(CHICAGO) Two former board members of a failed Wilmette bank have pleaded guilty to defrauding the federal government of millions of dollars.
Zulfikar Esmail, 73, and his wife Shamim Esmail, 68, each pleaded guilty to one count of financial institution fraud of more than $100,000 and an amended count of theft of more than $100,000 from the U.S. treasury department’s Troubled Asset Relief Program, according to a statement from the attorney general’s office.
Zulfikar Esmail was sentenced to five years in the Illinois Department of Corrections while Shamim Esmail was sentenced to two years of probation and 250 hours of community service, prosecutors said.

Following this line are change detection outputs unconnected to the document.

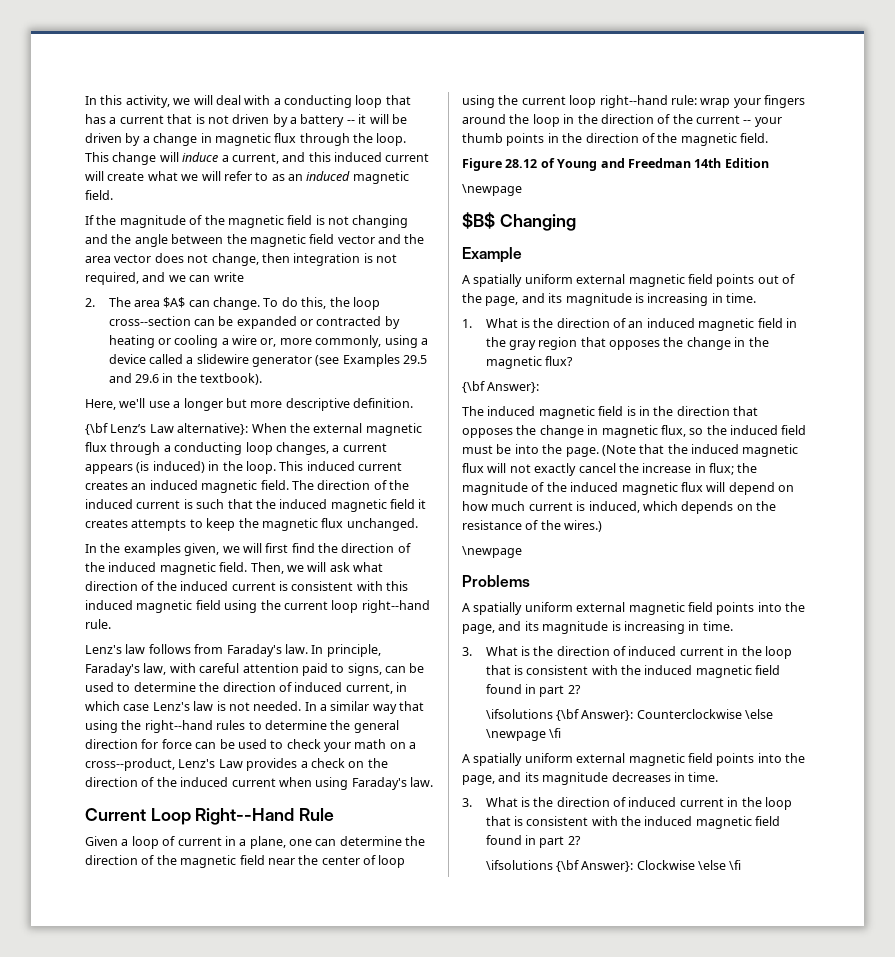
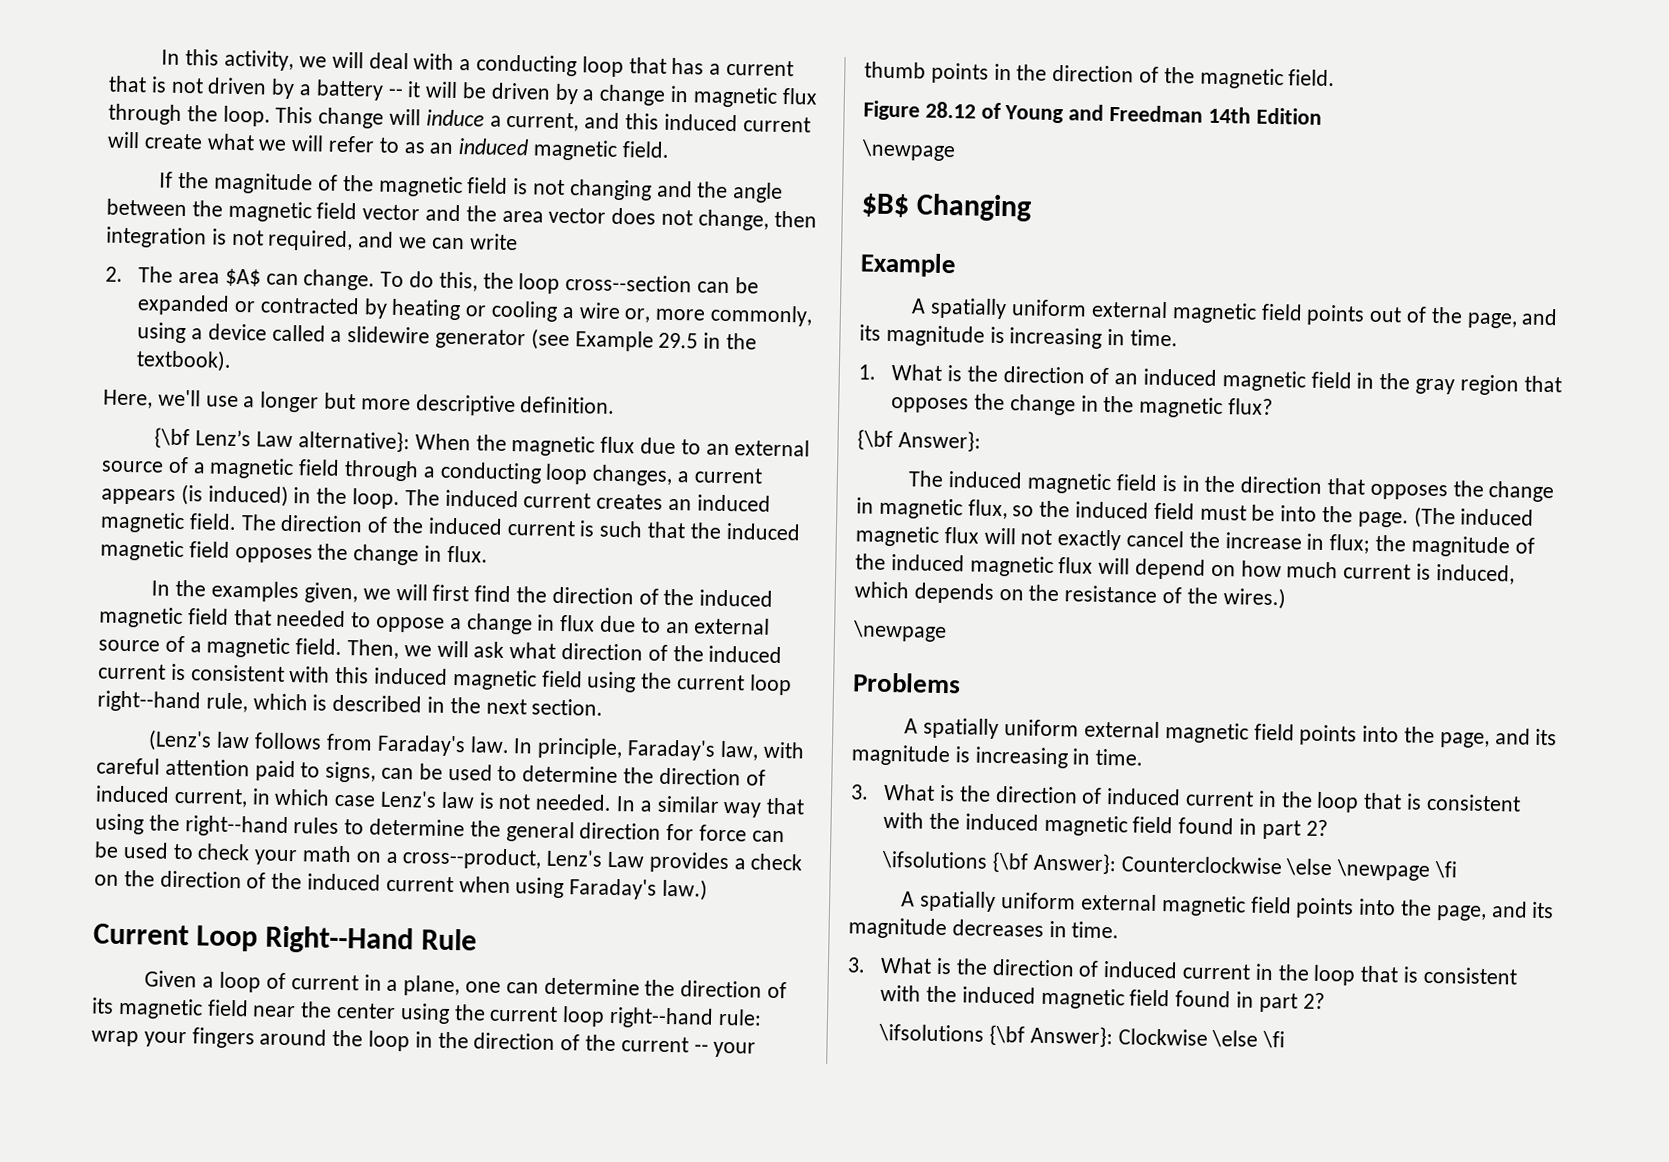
- To do this, the loop cross--section can be expanded or contracted by heating or cooling a wire or, more commonly, using a device called a slidewire generator (see Examples 29.5 and 29.6 in the textbook).
+ To do this, the loop cross--section can be expanded or contracted by heating or cooling a wire or, more commonly, using a device called a slidewire generator (see Example 29.5 in the textbook).
- {\bf Lenz’s Law alternative}: When the external magnetic flux through a conducting loop changes, a current appears (is induced) in the loop.
+ {\bf Lenz’s Law alternative}: When the magnetic flux due to an external source of a magnetic field through a conducting loop changes, a current appears (is induced) in the loop.
- This induced current creates an induced magnetic field.
+ The induced current creates an induced magnetic field.
- The direction of the induced current is such that the induced magnetic field it creates attempts to keep the magnetic flux unchanged.
+ The direction of the induced current is such that the induced magnetic field opposes the change in flux.
- In the examples given, we will first find the direction of the induced magnetic field.
+ In the examples given, we will first find the direction of the induced magnetic field that needed to oppose a change in flux due to an external source of a magnetic field.
- Then, we will ask what direction of the induced current is consistent with this induced magnetic field using the current loop right--hand rule.
- Lenz's law follows from Faraday's law.
+ Then, we will ask what direction of the induced current is consistent with this induced magnetic field using the current loop right--hand rule, which is described in the next section.
+ (Lenz's law follows from Faraday's law.
- In a similar way that using the right--hand rules to determine the general direction for force can be used to check your math on a cross--product, Lenz's Law provides a check on the direction of the induced current when using Faraday's law.
+ In a similar way that using the right--hand rules to determine the general direction for force can be used to check your math on a cross--product, Lenz's Law provides a check on the direction of the induced current when using Faraday's law.)
- Given a loop of current in a plane, one can determine the direction of the magnetic field near the center of loop using the current loop right--hand rule: wrap your fingers around the loop in the direction of the current -- your thumb points in the direction of the magnetic field.
+ Given a loop of current in a plane, one can determine the direction of its magnetic field near the center using the current loop right--hand rule: wrap your fingers around the loop in the direction of the current -- your thumb points in the direction of the magnetic field.
- (Note that the induced magnetic flux will not exactly cancel the increase in flux; the magnitude of the induced magnetic flux will depend on how much current is induced, which depends on the resistance of the wires.)
+ (The induced magnetic flux will not exactly cancel the increase in flux; the magnitude of the induced magnetic flux will depend on how much current is induced, which depends on the resistance of the wires.)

The Esmails were charged in 2013, along with two other former Premier Bank board members, with a scheme to defraud the treasury department’s TARP program of $6.8 million, prosecutors said. The board members were accused of hiding the poor financial condition of the bank from state regulators from 2006 until the bank’s failure on March 23, 2012. The bank’s failure cost the FDIC $64.1 million.
“This couple fraudulently secured TARP funds at a time when the country’s economy and its major financial institutions were on the brink of disaster,” Illinois Attorney General Lisa Madigan said in the statement. “Their illegal scheme ultimately resulted in the failure of a bank at a great cost to the bank’s customers and American taxpayers.”